4. Malicious Actors & Misuse2 - Post-deployment

Model diversion

Model Diversion takes model manipulation one step further, by repurposing (often open-source) generative AI models in a way that diverts them from their intended functionality or from the use cases envisioned by their developers (Lin et al., 2024).

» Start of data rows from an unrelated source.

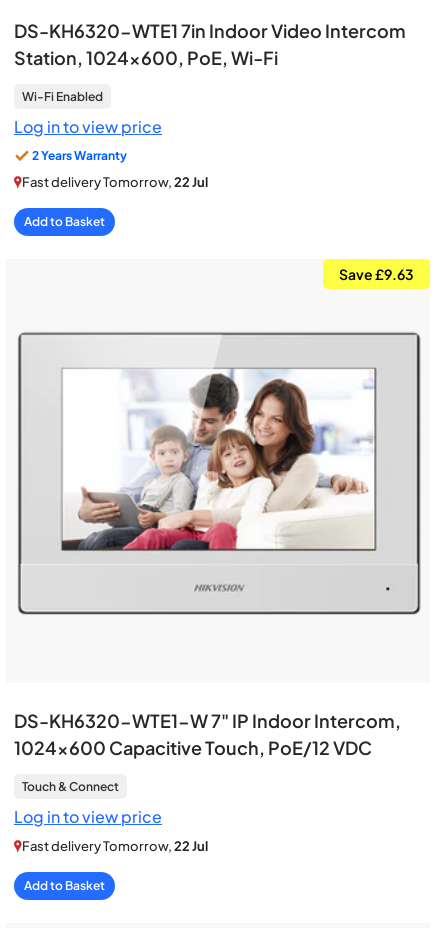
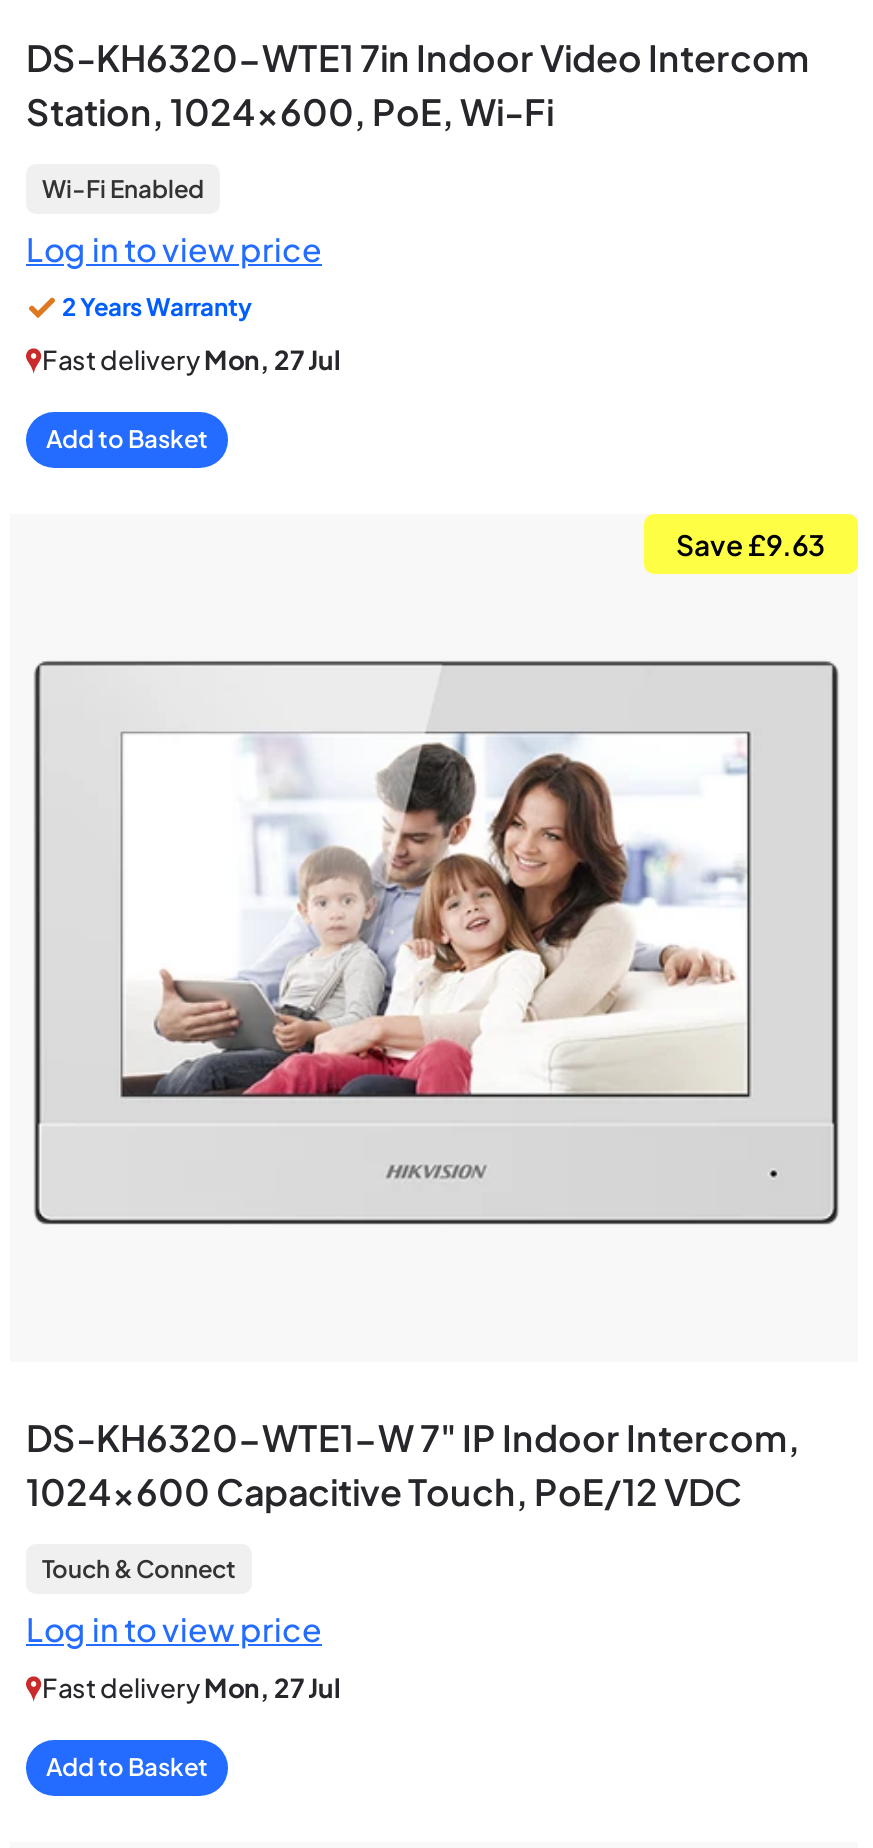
- Station, 1024×600, PoE, Wi‑Fi
+ Station, 1024×600, PoE, Wi-Fi

- Fast delivery Tomorrow, 22 Jul
+ Fast delivery Mon, 27 Jul

- Fast delivery Tomorrow, 22 Jul
+ Fast delivery Mon, 27 Jul
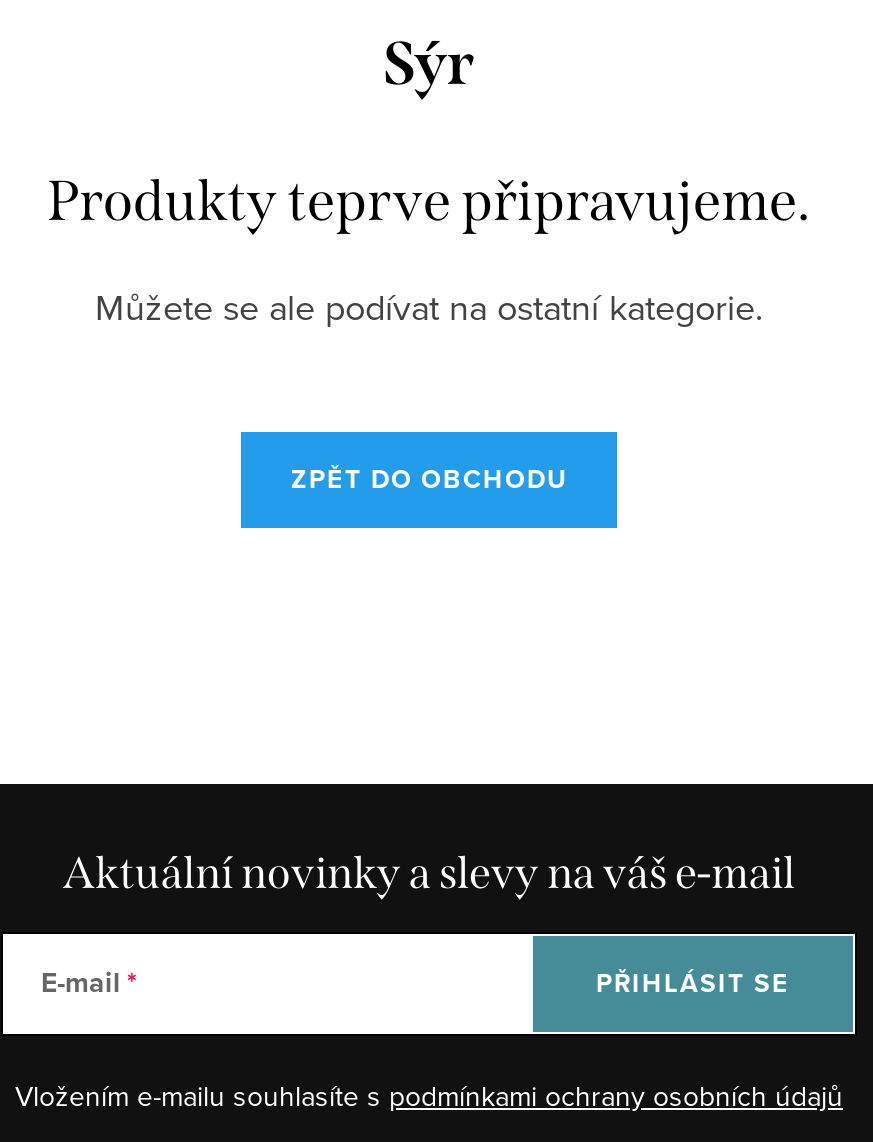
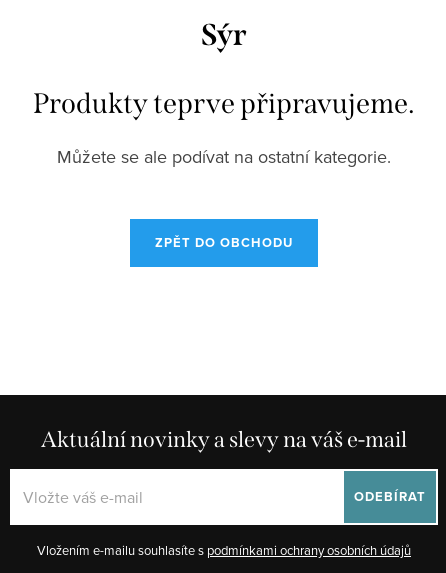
- E-mail

- PŘIHLÁSIT SE
+ ODEBÍRAT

An example of this is training the BERT open source model on the DarkWeb to create DarkBert.7

Source: MIT AI Risk Repositorymit1265

ENTITY

1 - Human

INTENT

1 - Intentional

TIMING

2 - Post-deployment

Risk ID

mit1265

Domain lineage

4. Malicious Actors & Misuse

223 mapped risks

4.2 > Cyberattacks, weapon development or use, and mass harm

Mitigation strategy

1. Implement proactive model-level defenses, such as technical mechanisms (e.g., proprietary disruption mechanisms or watermarking) designed to inhibit unauthorized re-training or merging operations, thereby preserving model integrity and detecting diversion post-deployment. 2. Mandate robust contractual provisions (e.g., Terms of Service, licensing agreements) that explicitly prohibit and define penalties for model repurposing, re-training on unauthorized datasets, and distillation of model knowledge, providing a clear legal basis for enforcement actions. 3. Deploy continuous, zero-trust monitoring and access control mechanisms for all model APIs and endpoints to enforce least-privilege access and detect anomalous usage patterns indicative of data exfiltration or unauthorized model interaction that could precede diversion.